Structured diff data
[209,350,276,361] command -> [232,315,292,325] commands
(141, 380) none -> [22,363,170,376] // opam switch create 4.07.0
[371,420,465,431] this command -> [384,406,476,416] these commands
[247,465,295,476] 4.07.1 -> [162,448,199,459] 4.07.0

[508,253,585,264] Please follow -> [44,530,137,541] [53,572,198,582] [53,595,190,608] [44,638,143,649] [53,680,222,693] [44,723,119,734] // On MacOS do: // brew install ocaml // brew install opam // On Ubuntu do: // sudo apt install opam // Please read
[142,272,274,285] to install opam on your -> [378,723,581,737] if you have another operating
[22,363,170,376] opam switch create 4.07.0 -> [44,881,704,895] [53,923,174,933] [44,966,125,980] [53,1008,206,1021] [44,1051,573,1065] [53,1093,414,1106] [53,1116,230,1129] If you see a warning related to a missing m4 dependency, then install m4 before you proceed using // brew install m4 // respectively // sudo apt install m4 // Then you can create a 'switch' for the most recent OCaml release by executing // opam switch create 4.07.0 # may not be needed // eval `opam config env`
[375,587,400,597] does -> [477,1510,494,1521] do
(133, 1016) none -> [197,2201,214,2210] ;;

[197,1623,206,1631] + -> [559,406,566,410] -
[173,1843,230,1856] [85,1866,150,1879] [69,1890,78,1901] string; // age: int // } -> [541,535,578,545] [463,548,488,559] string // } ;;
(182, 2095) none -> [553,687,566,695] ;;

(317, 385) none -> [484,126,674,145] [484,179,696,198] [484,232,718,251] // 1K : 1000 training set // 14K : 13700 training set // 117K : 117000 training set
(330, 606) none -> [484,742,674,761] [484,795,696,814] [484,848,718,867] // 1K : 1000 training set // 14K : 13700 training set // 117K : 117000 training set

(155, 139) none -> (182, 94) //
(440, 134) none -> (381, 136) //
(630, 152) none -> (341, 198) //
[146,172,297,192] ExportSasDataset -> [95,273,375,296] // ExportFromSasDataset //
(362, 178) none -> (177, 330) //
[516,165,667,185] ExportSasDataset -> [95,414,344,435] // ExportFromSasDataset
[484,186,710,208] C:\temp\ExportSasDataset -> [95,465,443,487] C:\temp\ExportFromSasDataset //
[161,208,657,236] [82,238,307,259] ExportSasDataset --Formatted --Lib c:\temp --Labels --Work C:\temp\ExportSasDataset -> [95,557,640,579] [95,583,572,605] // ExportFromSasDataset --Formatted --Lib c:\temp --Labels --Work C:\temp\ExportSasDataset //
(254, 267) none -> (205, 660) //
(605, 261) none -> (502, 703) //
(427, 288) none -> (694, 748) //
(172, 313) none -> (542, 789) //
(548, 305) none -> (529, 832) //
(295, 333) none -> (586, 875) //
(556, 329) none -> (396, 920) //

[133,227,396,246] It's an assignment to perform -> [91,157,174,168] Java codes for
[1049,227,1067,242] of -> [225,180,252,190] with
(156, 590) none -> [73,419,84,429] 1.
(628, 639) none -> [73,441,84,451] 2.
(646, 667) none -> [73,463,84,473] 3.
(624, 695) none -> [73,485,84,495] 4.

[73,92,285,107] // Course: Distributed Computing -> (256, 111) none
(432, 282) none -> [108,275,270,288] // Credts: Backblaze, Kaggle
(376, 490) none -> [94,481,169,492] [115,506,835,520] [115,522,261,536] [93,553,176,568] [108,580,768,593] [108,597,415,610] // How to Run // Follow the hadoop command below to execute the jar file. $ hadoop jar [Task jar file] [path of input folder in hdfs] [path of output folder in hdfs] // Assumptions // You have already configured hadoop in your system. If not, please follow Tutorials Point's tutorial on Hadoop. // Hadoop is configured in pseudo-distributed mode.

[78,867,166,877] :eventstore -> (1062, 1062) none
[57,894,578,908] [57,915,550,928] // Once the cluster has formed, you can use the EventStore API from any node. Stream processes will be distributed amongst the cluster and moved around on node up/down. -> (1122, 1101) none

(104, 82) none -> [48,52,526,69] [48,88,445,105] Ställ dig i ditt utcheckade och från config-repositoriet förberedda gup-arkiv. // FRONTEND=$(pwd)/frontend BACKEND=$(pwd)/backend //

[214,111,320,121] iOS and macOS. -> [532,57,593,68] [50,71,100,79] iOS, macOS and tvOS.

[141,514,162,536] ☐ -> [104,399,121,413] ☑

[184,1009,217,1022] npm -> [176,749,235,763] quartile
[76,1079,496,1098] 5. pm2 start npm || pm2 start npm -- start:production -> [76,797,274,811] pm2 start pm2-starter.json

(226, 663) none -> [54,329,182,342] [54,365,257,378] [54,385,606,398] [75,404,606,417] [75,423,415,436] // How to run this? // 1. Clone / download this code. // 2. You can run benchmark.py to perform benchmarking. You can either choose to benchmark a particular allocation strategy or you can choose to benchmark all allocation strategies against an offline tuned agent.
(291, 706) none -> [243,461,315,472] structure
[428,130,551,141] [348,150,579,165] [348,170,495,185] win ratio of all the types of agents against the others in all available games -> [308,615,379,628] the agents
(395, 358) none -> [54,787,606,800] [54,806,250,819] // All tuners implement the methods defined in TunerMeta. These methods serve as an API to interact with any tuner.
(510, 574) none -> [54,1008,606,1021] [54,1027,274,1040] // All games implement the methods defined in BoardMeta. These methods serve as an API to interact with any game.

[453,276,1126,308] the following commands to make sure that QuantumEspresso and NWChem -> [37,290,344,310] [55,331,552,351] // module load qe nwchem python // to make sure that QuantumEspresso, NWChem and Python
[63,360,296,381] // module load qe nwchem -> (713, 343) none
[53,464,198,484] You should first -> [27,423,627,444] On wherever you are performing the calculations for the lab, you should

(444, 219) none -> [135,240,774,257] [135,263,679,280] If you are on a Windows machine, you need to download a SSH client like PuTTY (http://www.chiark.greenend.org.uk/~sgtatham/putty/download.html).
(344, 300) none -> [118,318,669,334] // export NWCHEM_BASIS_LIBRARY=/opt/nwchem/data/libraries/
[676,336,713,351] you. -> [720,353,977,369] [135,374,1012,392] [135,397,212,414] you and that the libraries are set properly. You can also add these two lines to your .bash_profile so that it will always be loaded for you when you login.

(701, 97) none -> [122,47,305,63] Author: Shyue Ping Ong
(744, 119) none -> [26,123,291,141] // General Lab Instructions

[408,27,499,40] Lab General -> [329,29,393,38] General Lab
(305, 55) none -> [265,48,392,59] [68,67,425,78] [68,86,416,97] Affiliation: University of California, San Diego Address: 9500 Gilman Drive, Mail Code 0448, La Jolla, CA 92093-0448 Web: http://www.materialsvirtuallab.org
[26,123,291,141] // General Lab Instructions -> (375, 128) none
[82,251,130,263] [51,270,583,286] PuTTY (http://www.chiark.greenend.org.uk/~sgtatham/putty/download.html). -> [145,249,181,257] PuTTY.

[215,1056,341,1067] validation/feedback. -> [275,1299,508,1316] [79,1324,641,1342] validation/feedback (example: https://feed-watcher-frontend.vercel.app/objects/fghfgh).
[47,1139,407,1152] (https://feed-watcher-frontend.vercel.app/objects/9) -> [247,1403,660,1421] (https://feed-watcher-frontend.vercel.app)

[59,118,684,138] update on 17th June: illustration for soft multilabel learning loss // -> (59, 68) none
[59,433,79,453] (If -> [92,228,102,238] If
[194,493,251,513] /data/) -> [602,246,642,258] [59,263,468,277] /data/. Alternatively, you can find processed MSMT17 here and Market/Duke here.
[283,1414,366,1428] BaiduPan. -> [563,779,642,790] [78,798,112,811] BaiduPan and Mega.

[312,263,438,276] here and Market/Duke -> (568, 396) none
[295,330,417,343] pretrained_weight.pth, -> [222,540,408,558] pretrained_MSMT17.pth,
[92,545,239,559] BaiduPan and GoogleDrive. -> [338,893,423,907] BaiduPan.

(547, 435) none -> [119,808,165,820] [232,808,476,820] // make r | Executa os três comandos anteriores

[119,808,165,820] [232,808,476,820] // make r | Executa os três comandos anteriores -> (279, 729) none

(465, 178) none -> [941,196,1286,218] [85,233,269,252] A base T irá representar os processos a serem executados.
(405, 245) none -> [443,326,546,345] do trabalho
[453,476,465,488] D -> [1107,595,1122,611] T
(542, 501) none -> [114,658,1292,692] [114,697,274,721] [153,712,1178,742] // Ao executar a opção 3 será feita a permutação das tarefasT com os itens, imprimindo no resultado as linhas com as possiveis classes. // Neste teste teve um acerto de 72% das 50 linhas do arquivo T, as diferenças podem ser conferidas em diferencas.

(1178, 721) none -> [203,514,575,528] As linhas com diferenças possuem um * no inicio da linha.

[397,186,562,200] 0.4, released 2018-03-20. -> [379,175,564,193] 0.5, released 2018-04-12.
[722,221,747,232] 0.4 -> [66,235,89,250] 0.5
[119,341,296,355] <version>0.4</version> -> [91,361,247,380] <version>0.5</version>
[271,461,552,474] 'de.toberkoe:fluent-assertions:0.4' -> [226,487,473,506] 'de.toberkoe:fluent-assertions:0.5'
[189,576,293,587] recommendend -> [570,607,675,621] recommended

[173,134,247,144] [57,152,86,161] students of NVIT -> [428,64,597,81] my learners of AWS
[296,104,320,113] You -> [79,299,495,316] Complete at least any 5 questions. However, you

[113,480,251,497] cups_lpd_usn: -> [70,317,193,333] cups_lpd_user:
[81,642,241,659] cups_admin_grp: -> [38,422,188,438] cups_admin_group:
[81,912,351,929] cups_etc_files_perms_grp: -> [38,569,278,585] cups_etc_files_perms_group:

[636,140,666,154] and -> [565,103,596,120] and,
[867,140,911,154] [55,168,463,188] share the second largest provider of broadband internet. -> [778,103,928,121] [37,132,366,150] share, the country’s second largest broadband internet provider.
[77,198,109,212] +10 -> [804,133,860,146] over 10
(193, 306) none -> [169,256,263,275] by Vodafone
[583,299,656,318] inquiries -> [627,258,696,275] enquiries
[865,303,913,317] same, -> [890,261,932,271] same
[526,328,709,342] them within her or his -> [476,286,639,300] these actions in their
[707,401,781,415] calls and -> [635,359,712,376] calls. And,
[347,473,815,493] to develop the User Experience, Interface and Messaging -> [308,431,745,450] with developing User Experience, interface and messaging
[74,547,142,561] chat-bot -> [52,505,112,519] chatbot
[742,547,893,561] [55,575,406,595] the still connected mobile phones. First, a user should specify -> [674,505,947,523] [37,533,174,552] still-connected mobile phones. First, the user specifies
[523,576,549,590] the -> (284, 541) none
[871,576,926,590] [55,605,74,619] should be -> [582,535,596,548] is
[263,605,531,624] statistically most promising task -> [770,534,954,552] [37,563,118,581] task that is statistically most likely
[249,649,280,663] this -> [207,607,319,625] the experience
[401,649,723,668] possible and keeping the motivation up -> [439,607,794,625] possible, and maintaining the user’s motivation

## DIRECTIONS FOR THIS TASK
Working from the entries above, return all lines that contain "training".

## OUTPUT FOR THIS TASK
(317, 385) none -> [484,126,674,145] [484,179,696,198] [484,232,718,251] // 1K : 1000 training set // 14K : 13700 training set // 117K : 117000 training set
(330, 606) none -> [484,742,674,761] [484,795,696,814] [484,848,718,867] // 1K : 1000 training set // 14K : 13700 training set // 117K : 117000 training set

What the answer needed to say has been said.